Komitmen Anies Jika Ada Pejabat Tak Lapor LHKPN Bisa Kena Demosi
- VIVA/M Ali Wafa
Jakarta – Capres nomor urut satu Anies Baswedan berjanji bakal mengoptimalkan sanksi terkait dengan pejabat yang wajib menyetor Laporan Harta Kekayaan Pejabat Negara (LHKPN). Hal itu memang salah satu komitmen KPK dalam mencegah terjadinya tindak pidana korupsi yang berkelanjutan di tahun 2024 nanti.
Anies memberikan sebuah ancaman kepada pejabat negara yang tak lapor harta kekayaannya ke KPK, maka akan di reposisi hingga demosi.
“Seperti yang dikatakan tadi adalah optimalisasi LHKPN. kami setuju bila tidak itu dilaksanakan maka bisa dilakukan demosi bahkan reposisi atau sangsi lain,” ujar Anies di acara Paku Integritas KPK digelar di gedung merah putih KPK pada Rabu 17 Januari 2024 malam.
Tak hanya itu, Anies berjanji akan memiskinkan koruptor dengan segera mengagendakan undang-undang perampasan aset. Menurutnya, hal itu tak bisa diganggu gugat.
“Lalu Kami lihat perlunya kita menuntaskan UU atau RUU perampasan aset. Koruptor harus dimiskinkan tidak ada pilihan lain. Ini adalah hukuman yang harus diberikan,” tutur Anies.
Sebelumnya, Komisi Pemberantasan Korupsi (KPK) mengundang tiga capres dan cawapres untuk menyampaikan komitmennya dalam memberantas korupsi di Indonesia jika terpilih di pilpres 2024 nanti. Pun, KPK meminta capres dan cawapres untuk komitmen membahas LHKPN untuk para pejabat negara nanti.
Ketua sementara KPK Nawawi Pomolango mengatakan bahwa setiap pejabat nantinya diminta untuk memperhatikan Laporan Harta Penyelenggara Negara (LHKPN). Pasalnya, memang tidak ada sanksi yang berat untuk LHKPN itu.

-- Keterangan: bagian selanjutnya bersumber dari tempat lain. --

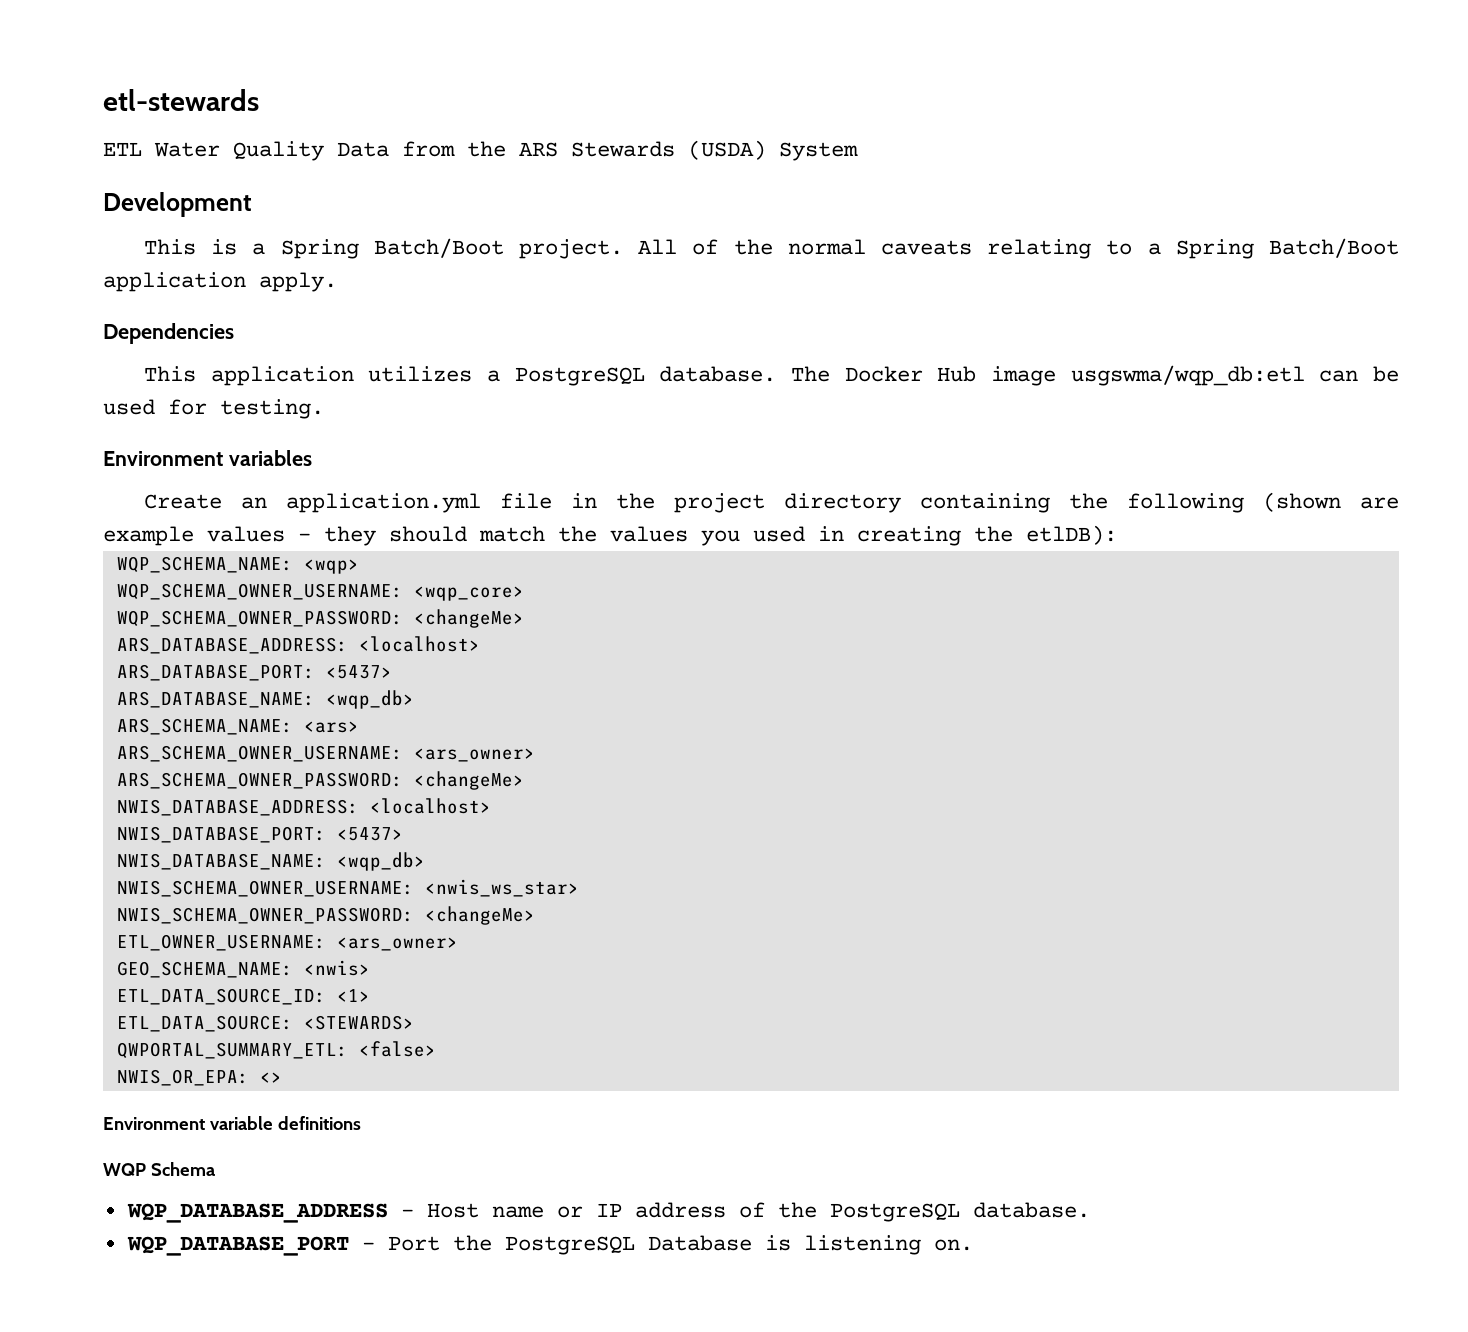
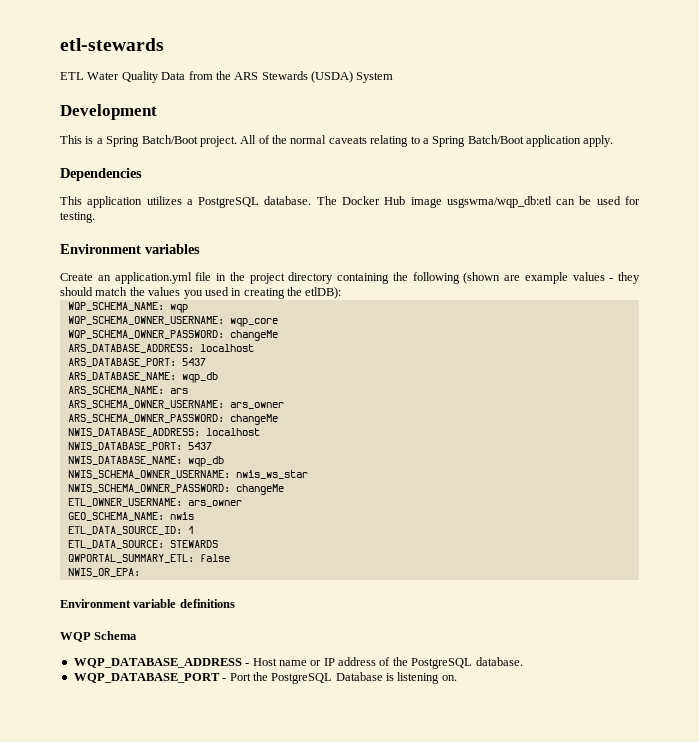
- WQP_SCHEMA_NAME: <wqp>
+ WQP_SCHEMA_NAME: wqp
- WQP_SCHEMA_OWNER_USERNAME: <wqp_core>
+ WQP_SCHEMA_OWNER_USERNAME: wqp_core
- WQP_SCHEMA_OWNER_PASSWORD: <changeMe>
+ WQP_SCHEMA_OWNER_PASSWORD: changeMe
- ARS_DATABASE_ADDRESS: <localhost>
+ ARS_DATABASE_ADDRESS: localhost
- ARS_DATABASE_PORT: <5437>
+ ARS_DATABASE_PORT: 5437
- ARS_DATABASE_NAME: <wqp_db>
+ ARS_DATABASE_NAME: wqp_db
- ARS_SCHEMA_NAME: <ars>
+ ARS_SCHEMA_NAME: ars
- ARS_SCHEMA_OWNER_USERNAME: <ars_owner>
+ ARS_SCHEMA_OWNER_USERNAME: ars_owner
- ARS_SCHEMA_OWNER_PASSWORD: <changeMe>
+ ARS_SCHEMA_OWNER_PASSWORD: changeMe
- NWIS_DATABASE_ADDRESS: <localhost>
+ NWIS_DATABASE_ADDRESS: localhost
- NWIS_DATABASE_PORT: <5437>
+ NWIS_DATABASE_PORT: 5437
- NWIS_DATABASE_NAME: <wqp_db>
+ NWIS_DATABASE_NAME: wqp_db
- NWIS_SCHEMA_OWNER_USERNAME: <nwis_ws_star>
+ NWIS_SCHEMA_OWNER_USERNAME: nwis_ws_star
- NWIS_SCHEMA_OWNER_PASSWORD: <changeMe>
+ NWIS_SCHEMA_OWNER_PASSWORD: changeMe
- ETL_OWNER_USERNAME: <ars_owner>
+ ETL_OWNER_USERNAME: ars_owner
- GEO_SCHEMA_NAME: <nwis>
+ GEO_SCHEMA_NAME: nwis
- ETL_DATA_SOURCE_ID: <1>
+ ETL_DATA_SOURCE_ID: 1
- ETL_DATA_SOURCE: <STEWARDS>
+ ETL_DATA_SOURCE: STEWARDS
- QWPORTAL_SUMMARY_ETL: <false>
+ QWPORTAL_SUMMARY_ETL: false
- NWIS_OR_EPA: <>
+ NWIS_OR_EPA:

"Penguatan instrumen LHKPN. UU 28/1999 yang menjadi dasar bagi KPK melakukan pendaftaran serta pemeriksaan LHKPN, namun UU ini tidak menyebutkan sanksi yang tegas, selain sanksi administrasi untuk ketidakpatuhan terhadap kewajiban," ujar Nawawi di gedung merah putih KPK, Rabu 17 Januari 2024.

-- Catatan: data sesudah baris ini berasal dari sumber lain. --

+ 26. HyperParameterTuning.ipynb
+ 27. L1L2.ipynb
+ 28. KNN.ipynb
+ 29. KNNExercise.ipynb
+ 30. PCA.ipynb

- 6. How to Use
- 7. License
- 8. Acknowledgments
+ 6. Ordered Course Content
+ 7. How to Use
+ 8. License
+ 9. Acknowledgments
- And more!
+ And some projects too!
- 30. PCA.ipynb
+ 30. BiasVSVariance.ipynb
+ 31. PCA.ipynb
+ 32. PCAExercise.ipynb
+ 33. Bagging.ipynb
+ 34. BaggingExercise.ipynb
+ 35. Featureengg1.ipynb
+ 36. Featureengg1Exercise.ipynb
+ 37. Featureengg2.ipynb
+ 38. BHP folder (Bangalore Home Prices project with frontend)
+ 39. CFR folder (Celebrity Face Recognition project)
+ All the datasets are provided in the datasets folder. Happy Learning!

Nawawi menuturkan karena tidak adanya sanksi tegas maka KPK mengklaim seluruh pejabat melaporkan harta kekayaannya tidak sesuai dengan kepemilikannya. Maka itu, angka kepatuhan laporan harta kekayaan untuk para pejabat pun menurun.
"Akibatnya saat ini kepatuhan penyampaian LHKPN secara lengkap diabaikan oleh sekitar 10 ribu dari 371 ribu penyelenggara negara," kata Nawawi.

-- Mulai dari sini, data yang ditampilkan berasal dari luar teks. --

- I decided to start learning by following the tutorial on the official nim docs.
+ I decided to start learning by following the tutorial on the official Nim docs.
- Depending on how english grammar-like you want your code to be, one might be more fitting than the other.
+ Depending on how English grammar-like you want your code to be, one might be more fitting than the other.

"Pemeriksaan LHKPN dan kasus korupsi menunjukkan bahwa LHKPN hanya dianggap administratif dan tidak ada sanksi bagi LHKPN yang tidak mencantumkan seluruh harta," lanjutnya.
Nawawi pun ingin para capres dan cawapres bisa bergerak secara transparan akibat hal tersebut. Sebab, kerja nyata soal laporan harta kekayaan setiap pejabat negara masih riskan dan mudah terdeteksi tindak pidana korupsi.
"Realitanya penyelenggara negara yang tidak menyampaikan LHKPN secara lengkap dan benar LHKPN-nya tetap diangkat dalam jabatan pembantu presiden atau jabatan lainnya," tukasnya.